| MATERIAL FOR THIS TASK |
= = =

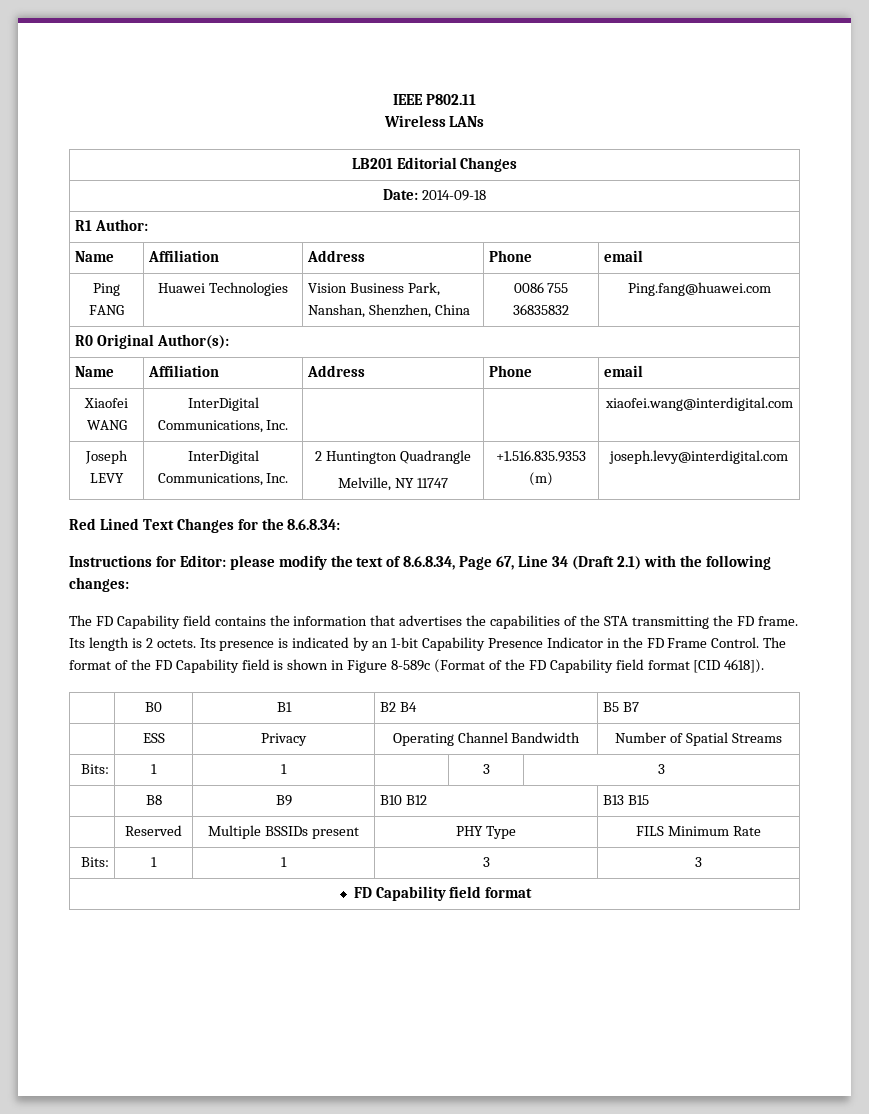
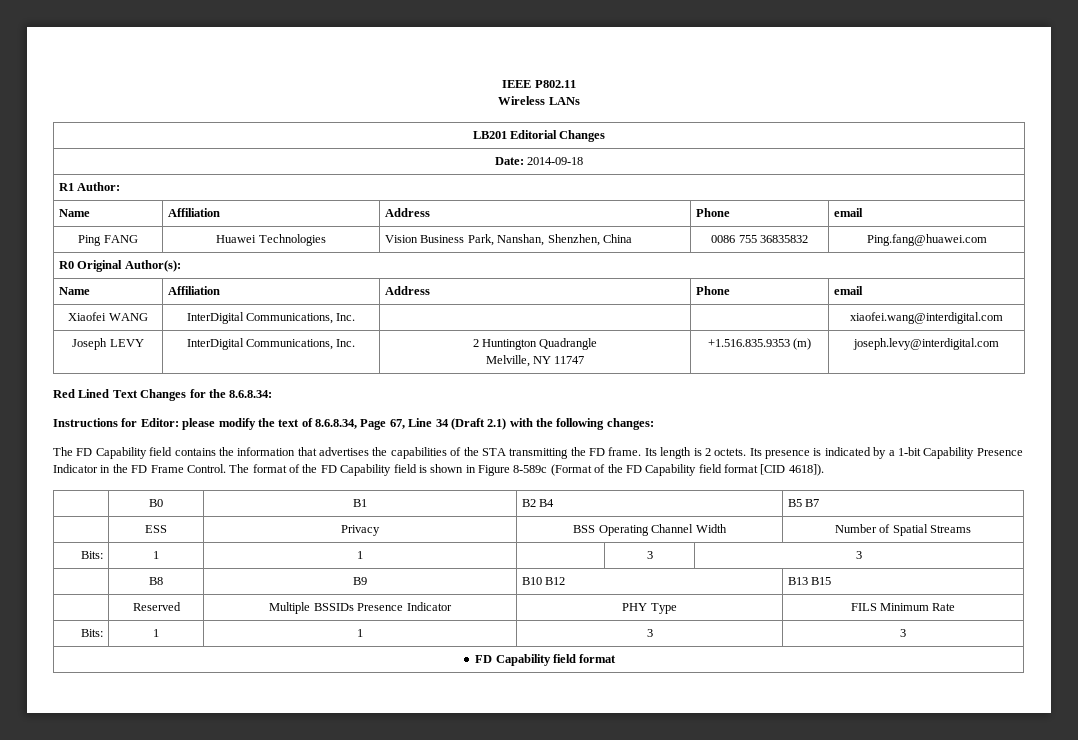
- Its presence is indicated by an 1-bit Capability Presence Indicator in the FD Frame Control.
+ Its presence is indicated by a 1-bit Capability Presence Indicator in the FD Frame Control.
- | ESS | Privacy | Operating Channel Bandwidth | Number of Spatial Streams
+ | ESS | Privacy | BSS Operating Channel Width | Number of Spatial Streams
- | Reserved | Multiple BSSIDs present | PHY Type | FILS Minimum Rate
+ | Reserved | Multiple BSSIDs Presence Indicator | PHY Type | FILS Minimum Rate

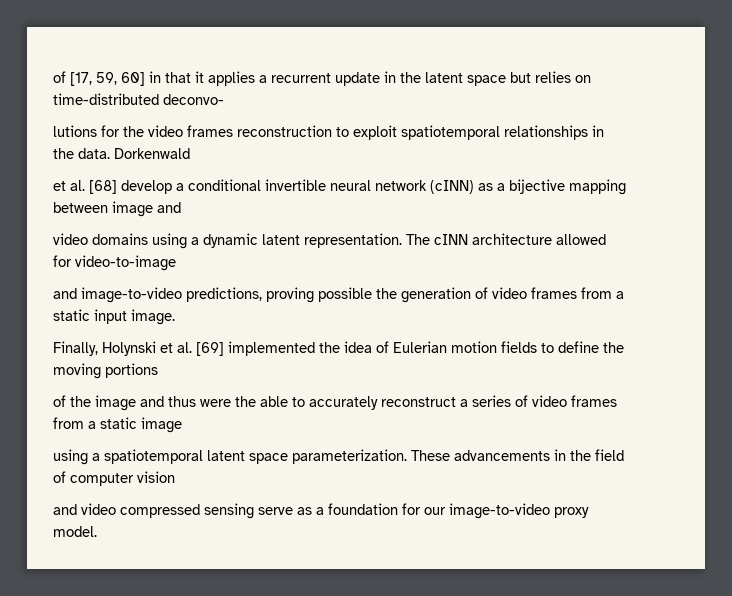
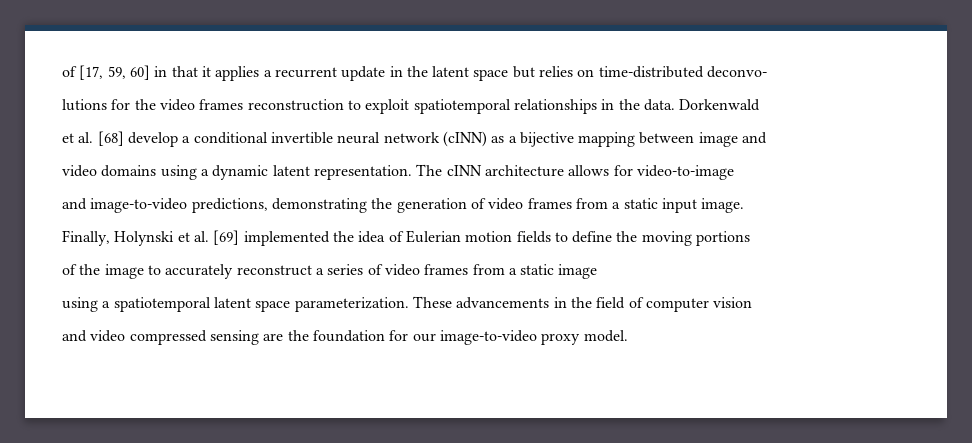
- The cINN architecture allowed for video-to-image
+ The cINN architecture allows for video-to-image
- and image-to-video predictions, proving possible the generation of video frames from a static input image.
+ and image-to-video predictions, demonstrating the generation of video frames from a static input image.
- of the image and thus were the able to accurately reconstruct a series of video frames from a static image
+ of the image to accurately reconstruct a series of video frames from a static image
- and video compressed sensing serve as a foundation for our image-to-video proxy model.
+ and video compressed sensing are the foundation for our image-to-video proxy model.

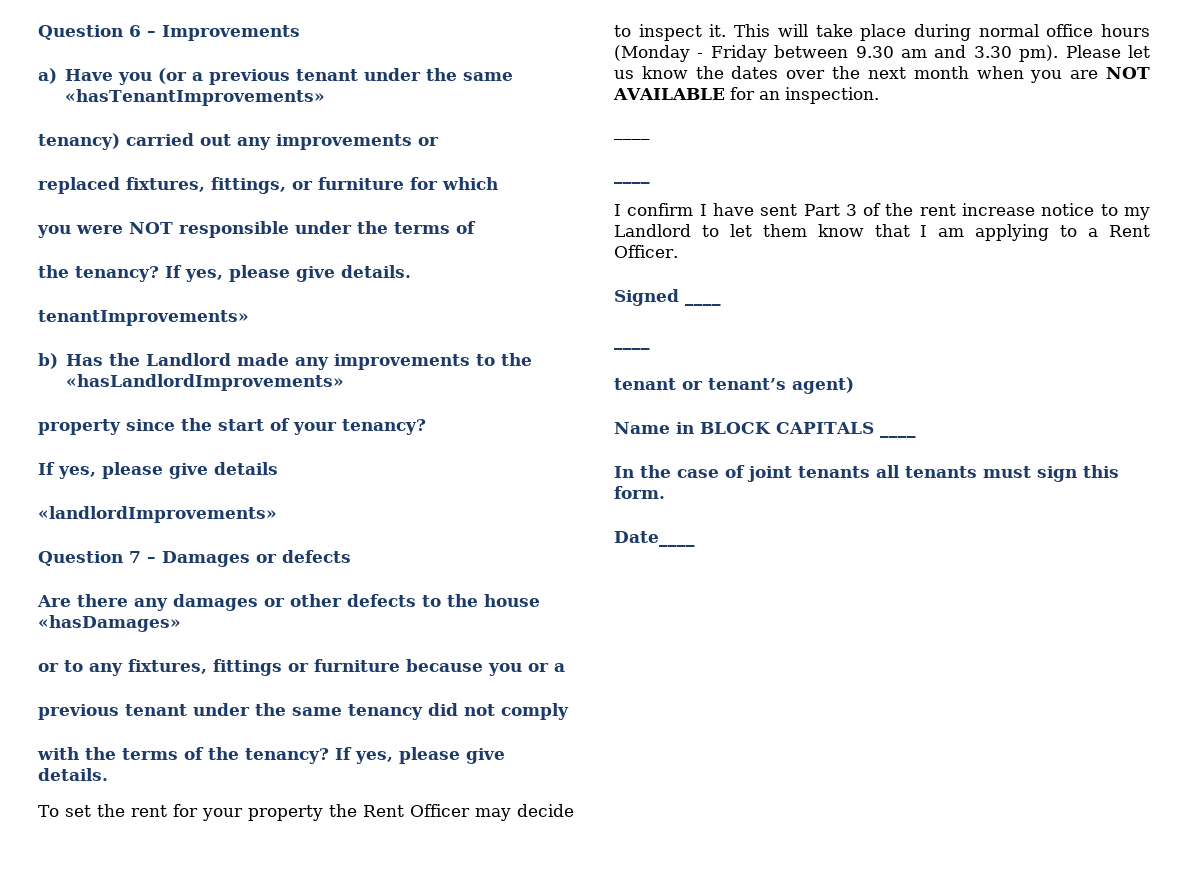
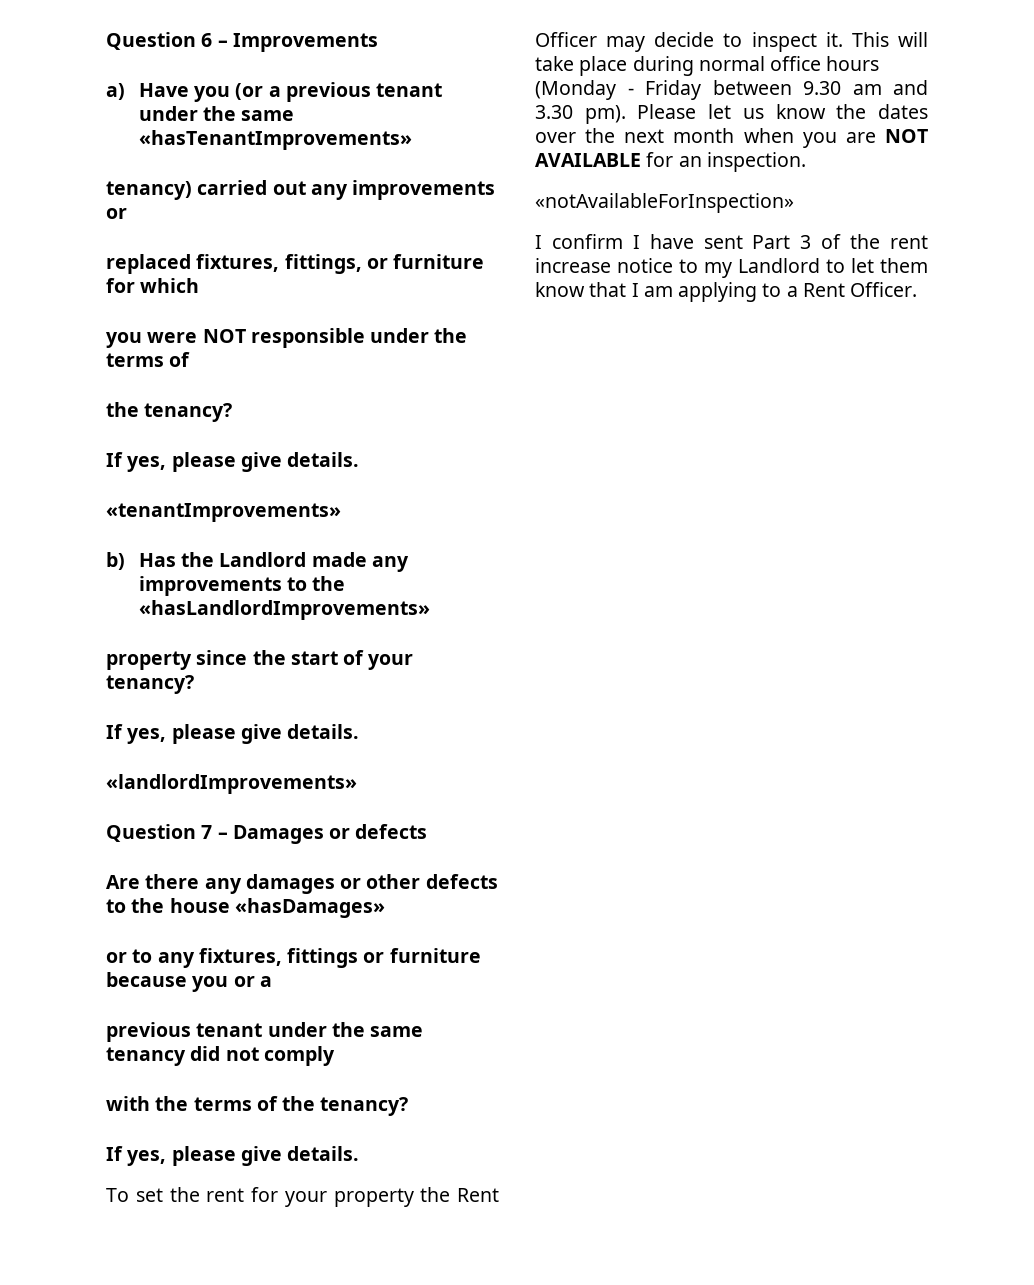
  you were NOT responsible under the terms of
- the tenancy? If yes, please give details.
- tenantImprovements»
+ the tenancy?
+ If yes, please give details.
+ «tenantImprovements»
  property since the start of your tenancy?
- If yes, please give details
+ If yes, please give details.
- with the terms of the tenancy? If yes, please give details.
+ with the terms of the tenancy?
+ If yes, please give details.
  Please let us know the dates over the next month when you are NOT AVAILABLE for an inspection.
- ____
- ____
+ «notAvailableForInspection»
- Signed ____
- ____
- tenant or tenant’s agent)
- Name in BLOCK CAPITALS ____
- In the case of joint tenants all tenants must sign this form.
- Date____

= = =

| WORK TO COMPLETE |
Read the entries and pick out all lines that include the word "Control".

| FINISHED TASK |
- Its presence is indicated by an 1-bit Capability Presence Indicator in the FD Frame Control.
+ Its presence is indicated by a 1-bit Capability Presence Indicator in the FD Frame Control.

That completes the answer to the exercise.